Supplied data:
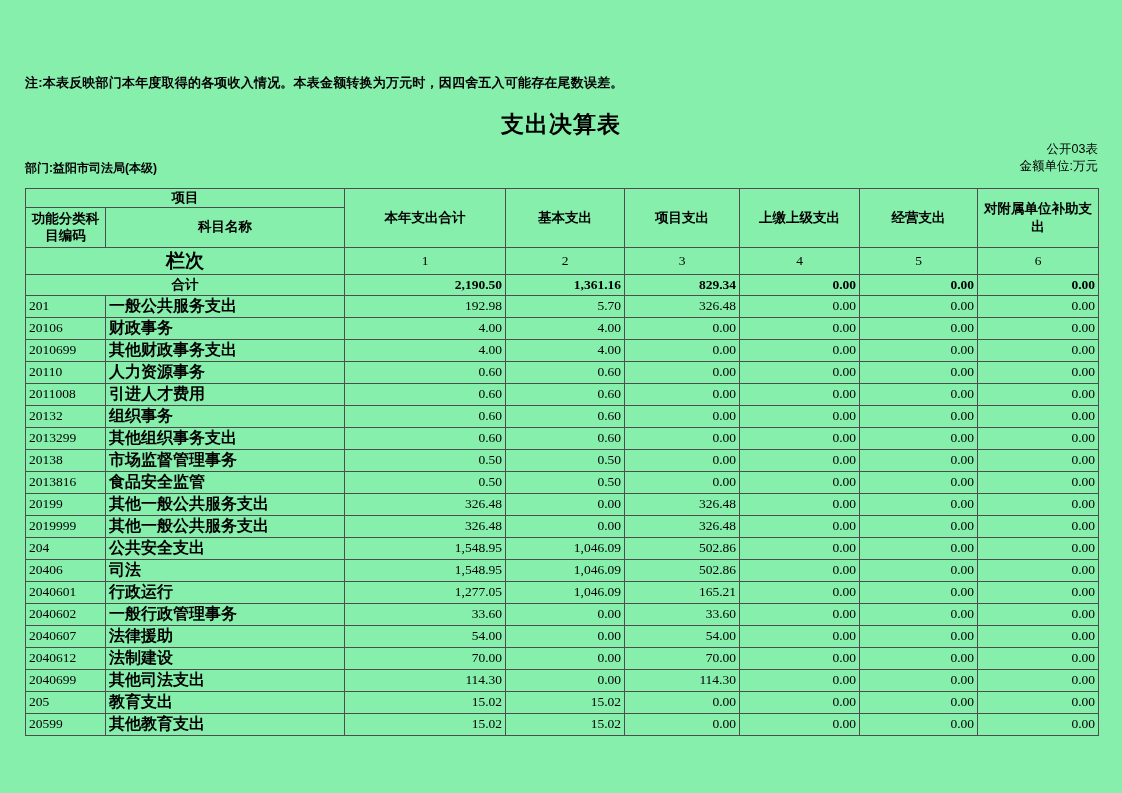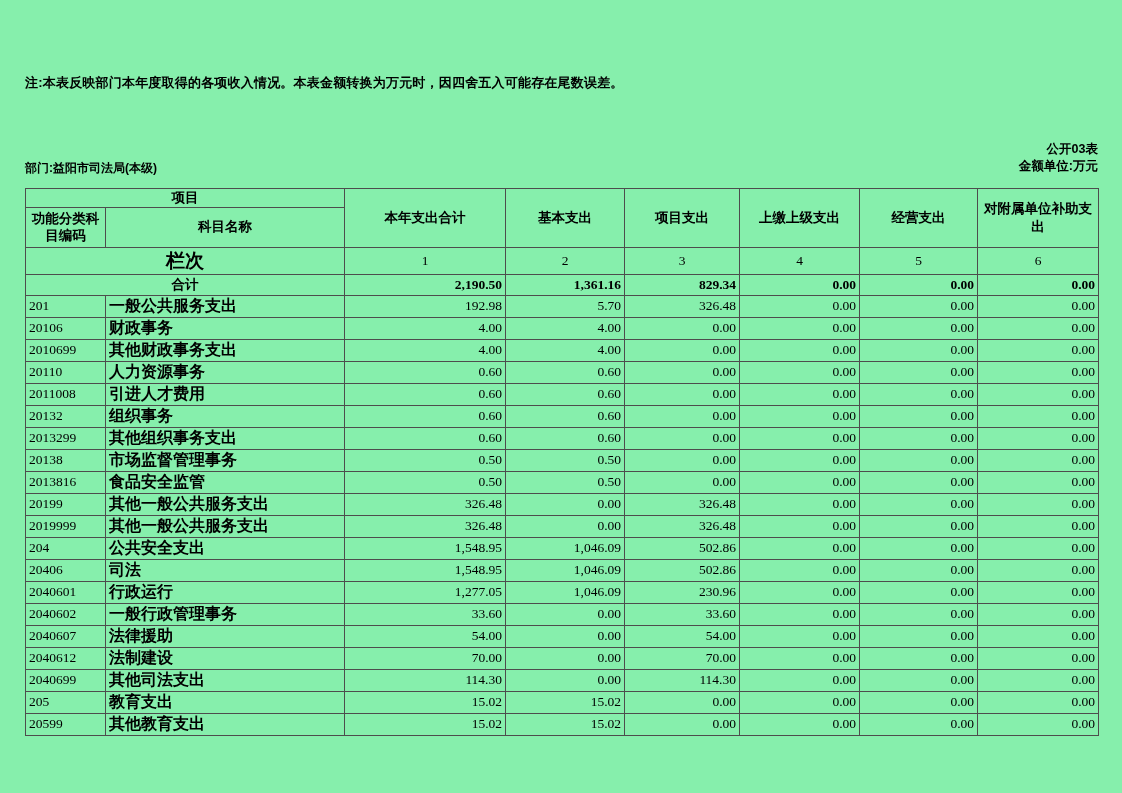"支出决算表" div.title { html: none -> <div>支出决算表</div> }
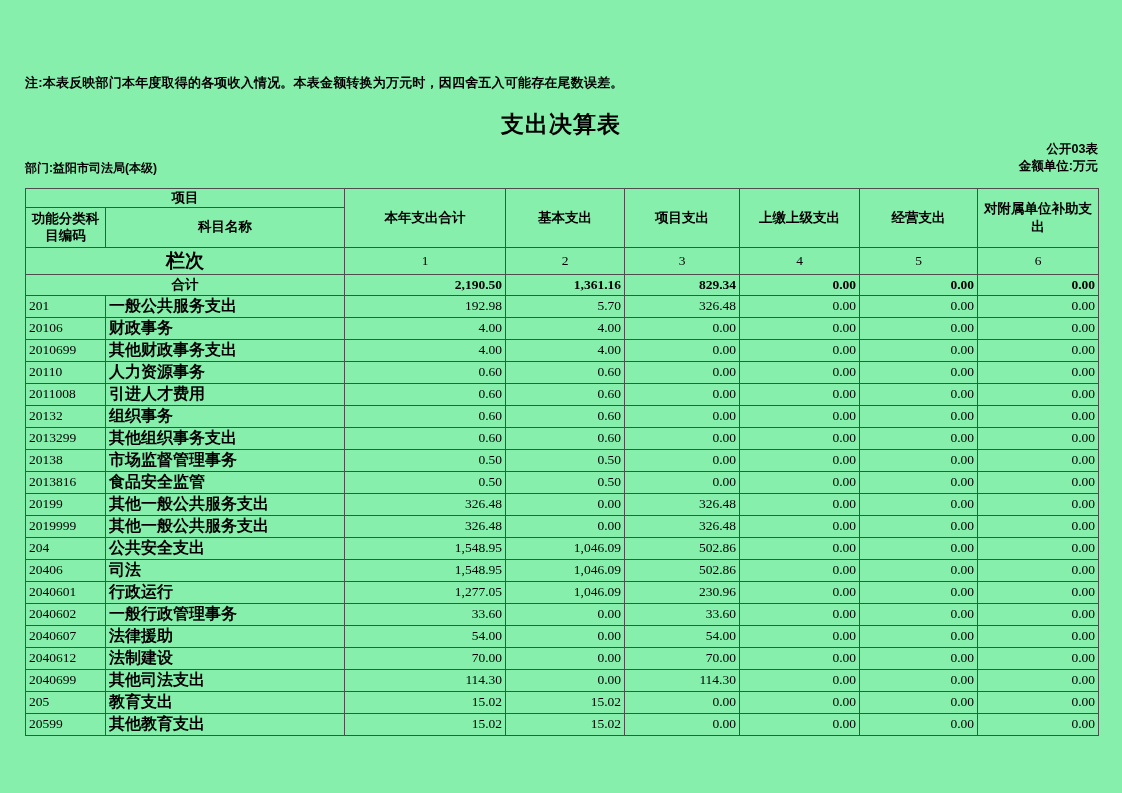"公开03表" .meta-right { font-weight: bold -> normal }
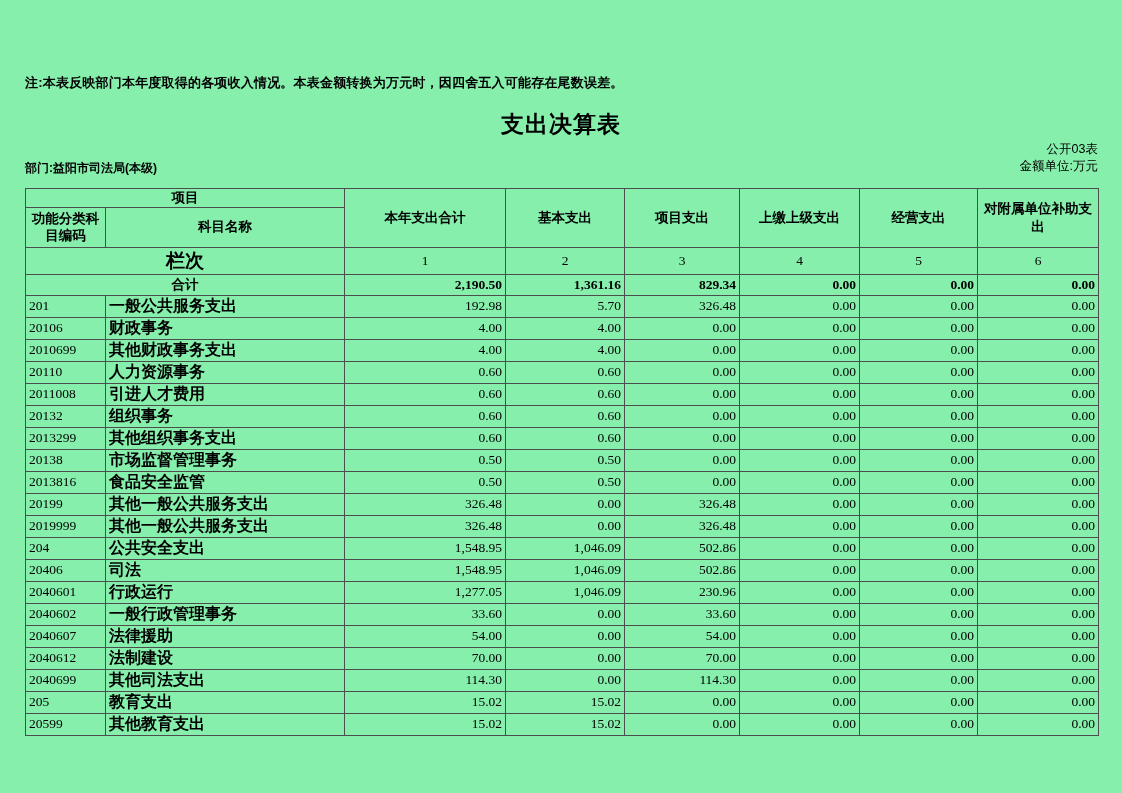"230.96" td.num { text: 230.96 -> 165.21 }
---
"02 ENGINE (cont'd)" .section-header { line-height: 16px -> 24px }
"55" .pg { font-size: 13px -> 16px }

Problem to solve: From the material above, output only the span of lines that starts at the one containing "html: none ->" and finishes at the one containing "text: 230.96 ->", word for word and free of pictures.

Answer section:
"支出决算表" div.title { html: none -> <div>支出决算表</div> }
"公开03表" .meta-right { font-weight: bold -> normal }
"230.96" td.num { text: 230.96 -> 165.21 }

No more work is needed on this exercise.